Шаги его окрепли, пальцы опущенных рук дрогнули и разъединились, как будто приготовившись подняться на клавиатуру, но тут же он почувствовал приближение дома. Он поднял голову и увидел стекла веранды. Они переливались смутными отсветами уличных огней, а в мелком переплете рам таилась неподвижность темноты. Все окна квартиры стояли окованными этой неподвижностью.
Он с трудом оторвал ноги от мостовой, нарочно быстро перешел дорогу, взбежал по лестнице и вздохнул только у двери квартиры. Надо было перешарить все карманы, чтобы отыскать ключ. Он лежал там, где всегда носил его Никита, — в правом кармане пальто.
И вот дверь с шумом открыта настежь. Стуча башмаками и громко откашливаясь, Никита входит в переднюю и дергает цепочку газовой лампы. Молочный свет медленной волной обливает одинокое, неподвижное серое пальто на вешалке. Наверху, на полке, над самым пальто лежит широкая фетровая шляпа. Значит, дома никого нет, — это пальто и шляпа Верта.
Раздеваясь, Никита на секунду перестает шуметь. Тогда тишина холодным дуновеньем выскальзывает из-под двери Вертовой комнаты и заставляет Никиту шаркнуть ногой, закашлять и промычать себе под нос какой-то немудрящий мотив.
Он вешает свое пальто на другой конец вешалки, но тотчас перемещает его поближе к пальто Верта, вскользь прикасаясь рукой к поверхности чужой одежды. Пальто колышется обычным колыханием висящей материи и на ощупь вполне обыкновенно, слегка прохладно и шершаво.

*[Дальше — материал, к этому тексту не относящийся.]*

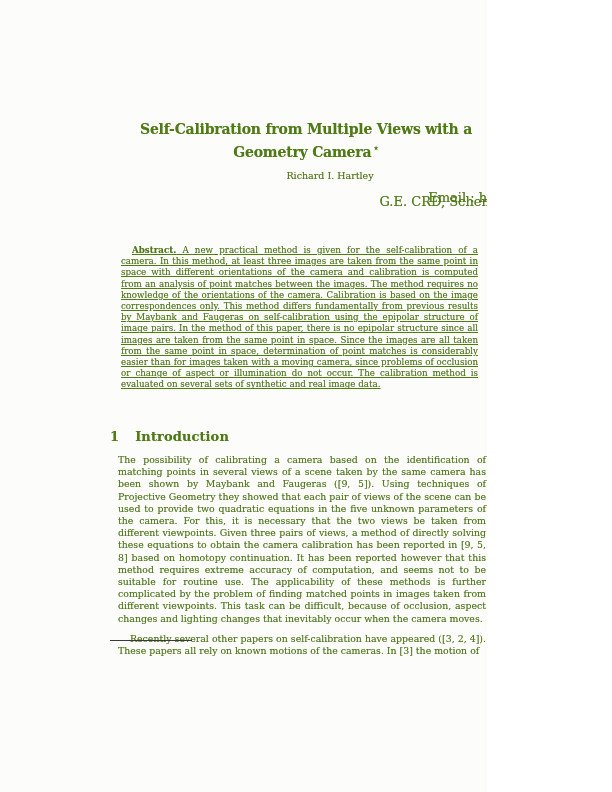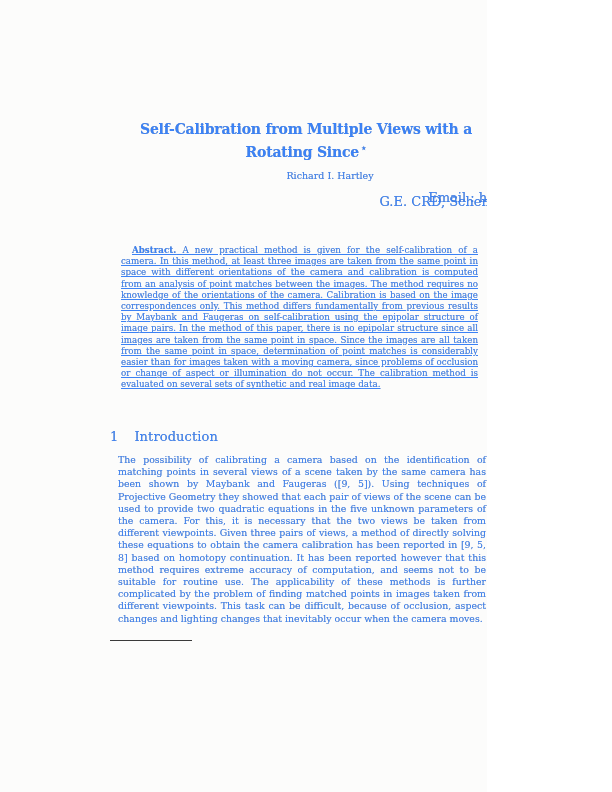"Self-Calibration from Multiple Views" .page { color: #3b82f6 -> #4d7c0f }
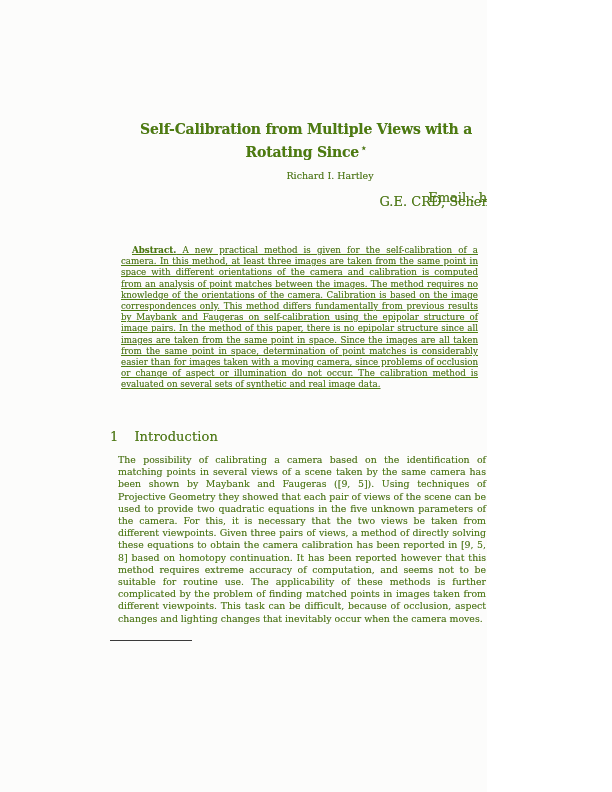"Rotating Since" span { text: Rotating Since -> Geometry Camera }
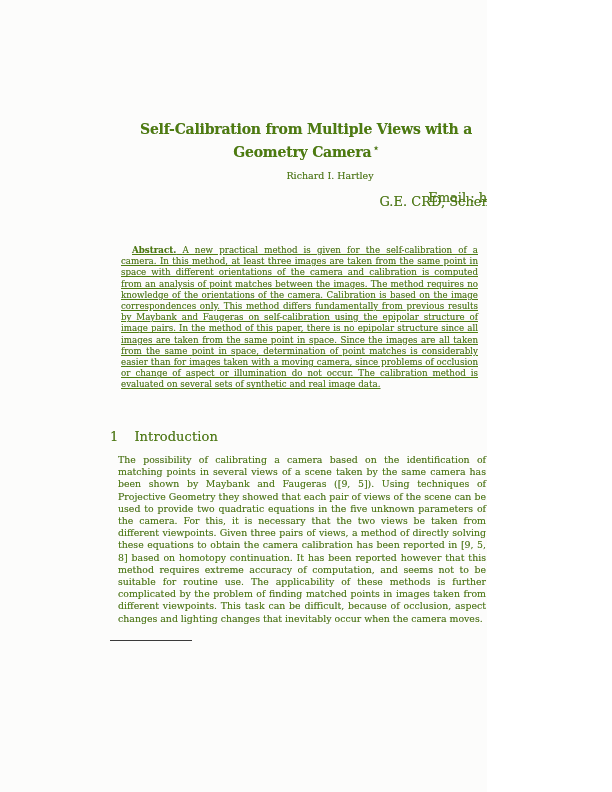"1 Introduction" .sec-heading { font-weight: normal -> bold }
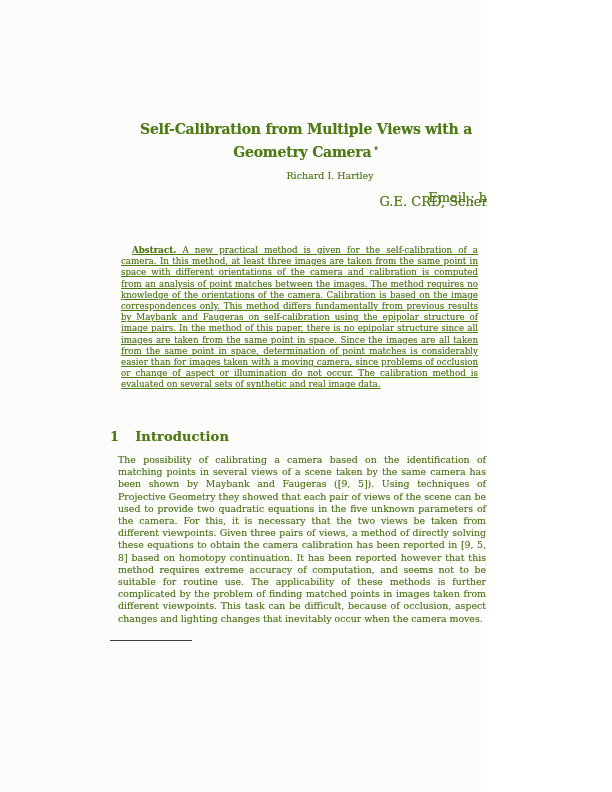"Recently several other papers on" p.indent { html: none -> <p>Recently several other papers on self-calibration have appeared ([3, 2, 4]). These papers all rely on known motions of the cameras. In [3] the motion of</p> }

Никита оставляет газ гореть и, плотно прикрыв за собой дверь, прислушиваясь к безмолвию, стоит в темноте посредине комнаты. Потом он привычно находит лампу над своим столом, и свет падает прежде всего на аккуратно вырезанный клочок бумаги:
«Прощайте, Карев. Благодарю вас за шахматы. Вы понимаете, дело не в альте, а в скрипке.
Верт».Никита мгновенно оборачивается к двери. Где он? В своей ли комнате? Да, это его комната, комната Карева. Как очутилась записка у него на столе? Ее положил кто-нибудь из товарищей, наверное — виолончелист. Зачем? В ней Верт обращается к нему, Кареву. Но почему к нему, почему именно к нему? Неужели Верту нужно было связать его ответом за свою смерть? О, он должен был бы адресовать записку Гюбнеру. «Прощайте, Гюбнер, благодарю вас за альт», — должен был бы написать он. Пусть Гюбнер получил бы предсмертную записку самоубийцы!.. Но эта записка принадлежит Никите. Пусть помнит Никита, что, перед тем как выдернуть ремень из портпледа, самоубийца думал о нем, о Никите.
Он поворачивается к столу, берет записку и внезапно рвет ее на мельчайшие кусочки. Он кладет кусочки в пепельницу, закуривает папиросу и поджигает бумагу. Ровные клочья ее горят желтовато-синим огоньком, чуть-чуть шурша, дымя и раскаляясь докрасна, потом чернеют, оседают и обращаются в пепел. Никита осторожно несет пепельницу к печке, открывает дверцу и вытряхивает пепел в топку. Тогда что-то протяжно стонет за его спиной. Прислушиваясь, он поворачивает голову и замечает на шкафу портплед. Это его портплед, портплед Карева, но ремни на нем не отличны от ремня Верта, от того ремня, кусок которого остался на шее Верта. Снимут ли его с Верта? Наверное, да, когда будут вскрывать труп. Снят ли другой кусок ремня с крючка, там, на веранде?